Mount Pisgah is the most prototypical mountain on the horizon of my childhood. It is present in the background frame of every memory—that massive signal tower peak visible for miles as a hazy spire. I would see it riding my bike down Clingman avenue, on the skyline past the Bowen Bridge riding the bus home from highschool for those exhilarating few highway-onramp seconds. What made the mountain more than just a recognizable backdrop was personal experience. When you can see a peak and say “I know what all this looks like from all the way up at the top” it changes the perception of the mountain and its neighbors. It stories the geography.

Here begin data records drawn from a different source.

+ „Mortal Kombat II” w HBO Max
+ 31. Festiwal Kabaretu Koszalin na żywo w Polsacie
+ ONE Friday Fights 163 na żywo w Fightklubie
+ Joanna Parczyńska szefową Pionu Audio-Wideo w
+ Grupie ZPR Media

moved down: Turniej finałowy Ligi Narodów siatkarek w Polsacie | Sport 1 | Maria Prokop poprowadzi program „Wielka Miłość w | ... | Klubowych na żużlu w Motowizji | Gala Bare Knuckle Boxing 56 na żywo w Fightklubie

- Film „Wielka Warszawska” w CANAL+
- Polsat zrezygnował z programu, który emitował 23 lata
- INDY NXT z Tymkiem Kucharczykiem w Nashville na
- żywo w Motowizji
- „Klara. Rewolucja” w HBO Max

For years my dad and I would drive south from West Asheville past the Arboretum we used to visit for school trips, up into the Blue Ridge Parkway. As we drove through each of the eleven tunnels that had been carved through the rock decades ago our headlights would flick on and off, and I would hold my breath as we entered and keep it in my cheeks until the tunnel spat us out. My friend Raminta once told us that if you hold your breath in a tunnel all the way through with your eyes closed that a penny would fall on your head. I felt the need to test this empirically very often. 

In the Tanakh, the name Pisgah is mentioned in reference to Mount Nebo, a peak on the Abarim range in Jordan. The mountain lies east of the Jordan river and northeast of the Dead Sea, and is apparently where god showed Moses the “whole land from Gilead to Dan, all of Naphtali, the territory of Ephraim and Manasseh, all the land of Judah as far as the Mediterranean Sea, the Negev and the whole region from the Valley of Jericho, the City of Palms, as far as Zoar.”

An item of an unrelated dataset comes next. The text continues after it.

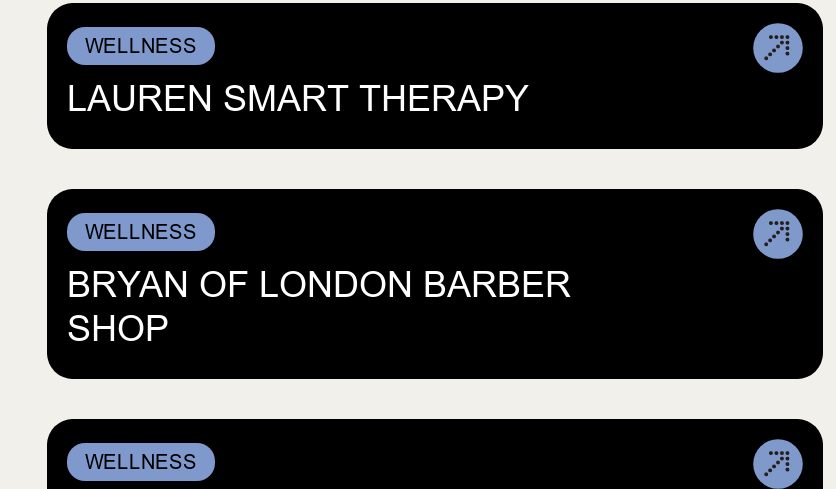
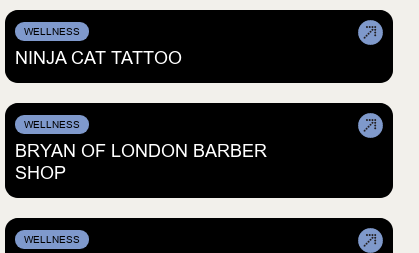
- LAUREN SMART THERAPY
+ NINJA CAT TATTOO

Pisgah translates literally from the Hebrew as “summit,” so in all likelihood, some schmuck heard “Pisgah” and just assumed it was a proper name, adding it to the litany of mountains named “mountain” and rivers named “river.” From the summit of Pisgah — our Pisgah — you can see the promised land of Asheville, which is certainly how I felt about it as a kid. The forest opening up briefly to allow the city to poke through. The Biltmore Estate sprouting up from nothing. The parkway winding down the ridge into the city like the Jordan river into the Galilee, concrete flowing to concrete. Every time we hiked the Pisgah summit and saw our promised land, we would pass through landmarks with which we storied our environment. There were about ten of them, and we built a mythos in the milestones.